9

The Day The Standard Library Died

 4 years ago
source link: https://cor3ntin.github.io/posts/abi/
Go to the source link to view the article. You can view the picture content, updated content and better typesetting reading experience. If the link is broken, please click the button below to view the snapshot at that time.
dagger.webp

In Prague, the C++ committee took a series of polls on whether to break ABI, and decided not to.

There was no applause.

But I’m not sure we fully understood what we did and the consequences it could have.

I do believe none of the consequences will be good.

What is ABI

ABI is the shared understanding libraries have about how your program is serialized, both in term of layout, calling convention and mangling. It is exactly a binary protocol, despite not being versioned.

Maybe this is a bit complicated, so I think it is better to list what ABI stability entails:

You won’t be able to use a symbol in a new version of a compiled library if you do any of the following:

  • Add data member to an existing class
  • Change template arguments, transform a function template to a non-template or vice versa, or make a template variadic
  • Make something inline that previously wasn’t
  • Adding defaulted arguments to functions
  • Add virtual functions

And many more thing, but these are usually the one encountered by the committee and the ones that tend to kill proposals on the spot. I also omitted ABI breakings operations that are also source breaks (removing or modifying functions). But sometimes, removing functions is actually a useful non-breaking change.

For example, std::string has a string_view conversion operator that I want to kill with fire, and that might be an ABI break which is not a source break - or an almost silent one-.

Why do we want to break ABI

There are a few Quality-of-Implementation changes that could be enabled by an ABI break

  • Making associative container (much) faster
  • Making std::regex faster (it is currently faster to launch PHP to execute a regex than it is to use std::regex
  • Small tweaks to string , vector , and other container layouts
  • Better conformance: some implementations are intentionally not conforming for the sake of stability

More importantly, there are design changes that would break ABI. In the last few of years, The following features encountered ABI concerns. It is not an exhaustive list.

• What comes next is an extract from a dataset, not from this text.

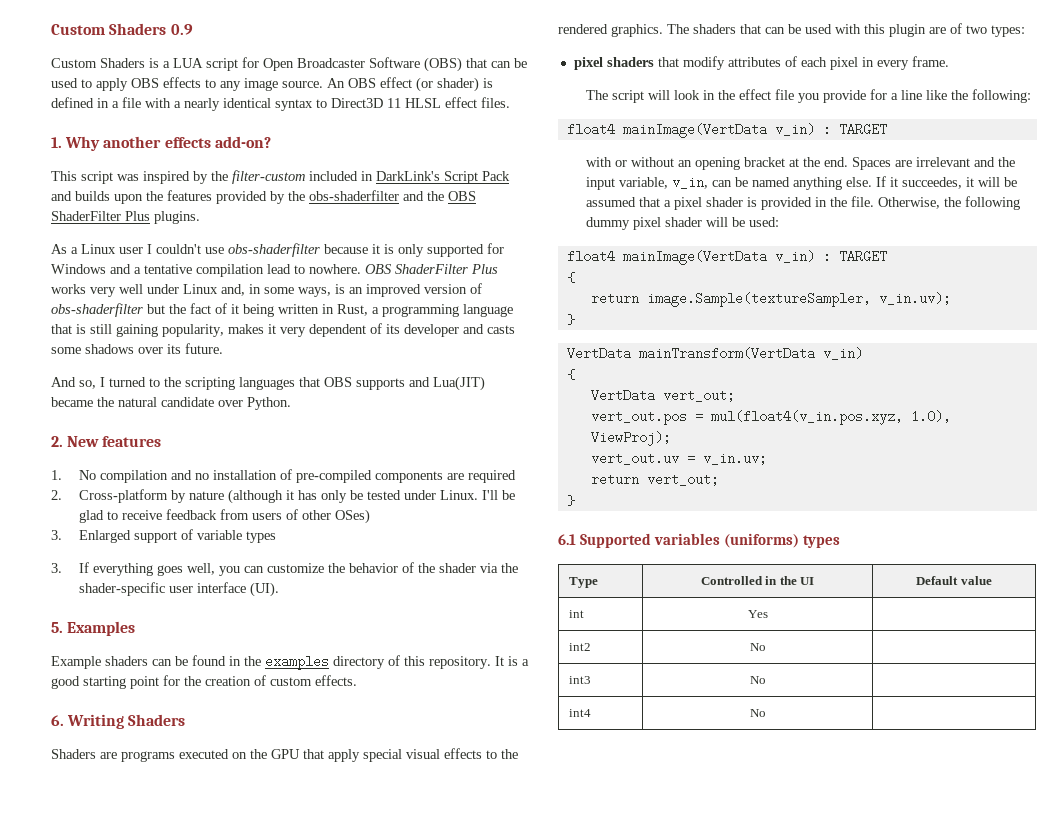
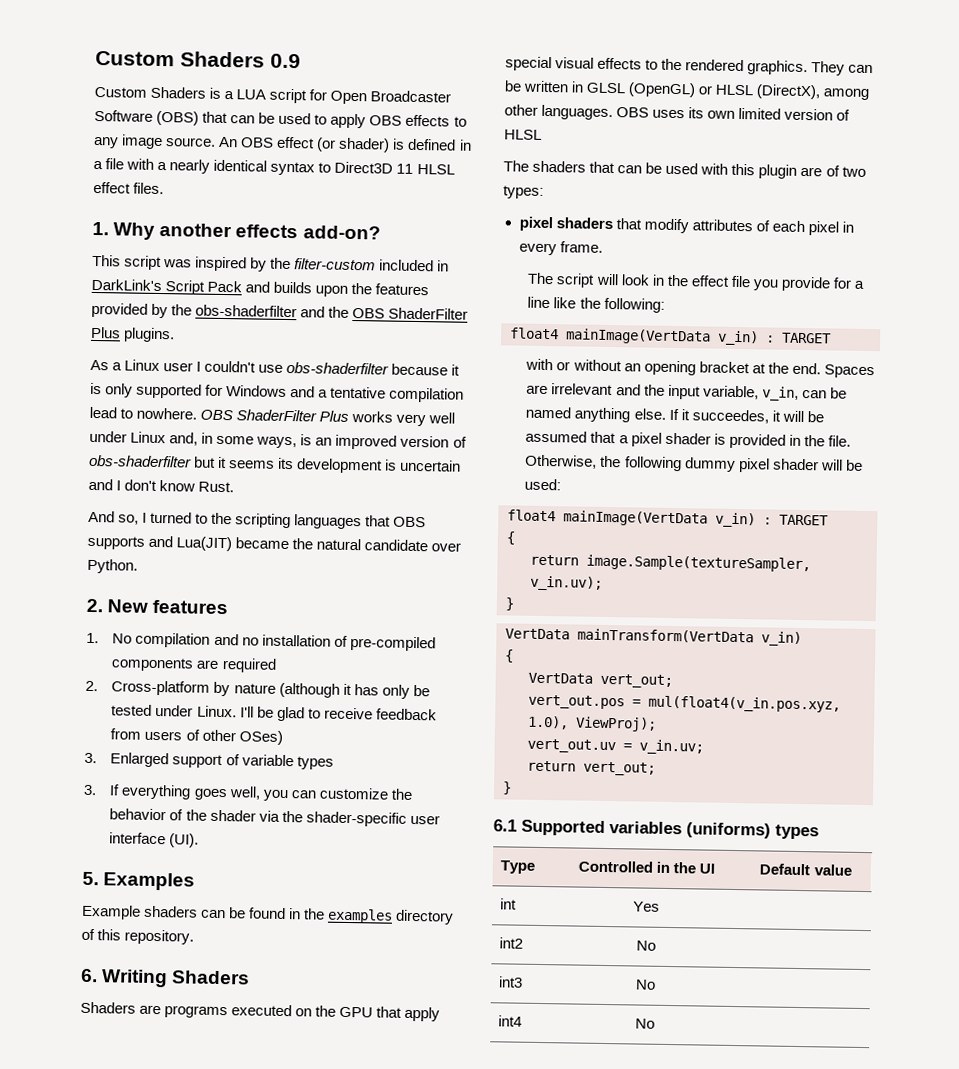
[169,303,513,317] [51,323,515,337] [51,343,223,354] the fact of it being written in Rust, a programming language that is still gaining popularity, makes it very dependent of its developer and casts some shadows over its future. -> [218,456,462,474] [88,478,235,493] it seems its development is uncertain and I don't know Rust.
[495,656,529,666] [51,675,357,689] It is a good starting point for the creation of custom effects. -> (195, 937) none
(663, 30) none -> [811,61,874,76] [504,80,870,101] [504,104,851,121] [504,129,542,140] They can be written in GLSL (OpenGL) or HLSL (DirectX), among other languages. OBS uses its own limited version of HLSL //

  • scoped_lock was added to not break ABI by modifying lock_guard
  • int128_t has never been standardized because modifying intmax_t is an ABI break. Although if you ask me, intmax_t should just be deprecated.
  • unique_ptr could fit in register with language modifications, which would be needed to make it zero-overhead, compared to a pointer
  • Many changes to error_code were rejected because they would break ABI
  • status_code raised ABI concerns
  • A proposal to add a filter to recursive_directory_iterator was rejected because it was an ABI break
  • A proposal to make most of <cstring> constexpr (including strlen ) will probably die because it would be an ABI break.
  • Adding UTF-8 support to regex is an ABI break
  • Adding support for realloc or returning the allocated size is an ABI break for polymorphic allocators
  • Making destructors implicitly virtual in polymorphic classes
  • Return type of push_back could be improved with an ABI break
  • In fact, did we really need both push_back and emplace_back ?
  • Improving shared_ptr would be an ABI break
  • [[no_unique_address]] could be inferred by the compiler should we not care at all about ABI

The list goes on. I think WG21 needs to do a better job of maintaining a list of these things. I should take note each time someone says “ABI break” in the room I am in.

What else might we want to change?

I don’t know. And I don’t know what I don’t know. If I had to guess?

  • In the C++23 timeframe, modularization of the standard library will face ABI concerns, in that all non-exported symbols will have to remain in the global module fragment not to break ABI, which kinda defeats the point of modules.
  • There seems to be a lot of people who believe that cost of exceptions could be greatly reduced as a quality of implementation matter but that might require breaking ABI.
  • Further improvements of coroutines may raise ABI concerns, and coroutines can be greatly improved.
  • Relocation needs explicit opt-in, in part over ABI concerns.
  • Tombstone proposals would surely raise ABI concerns.

ABI discussions in Prague

In Prague the ABI discussions lead a series of polls, that, unfortunately, are as revealing as tea leaves, and so depending if you are a glass half full or glass half empty kind of person, you might interpret these results differently.

The basic direction is:

  • WG21 is not in favor in an ABI break in 23
  • WG21 is in favor of an ABI break in a future version of C++
  • WG21 will take time to consider proposals requiring an ABI break
  • WG21 will not promise stability forever
  • WG21 wants to keep prioritizing performance over stability.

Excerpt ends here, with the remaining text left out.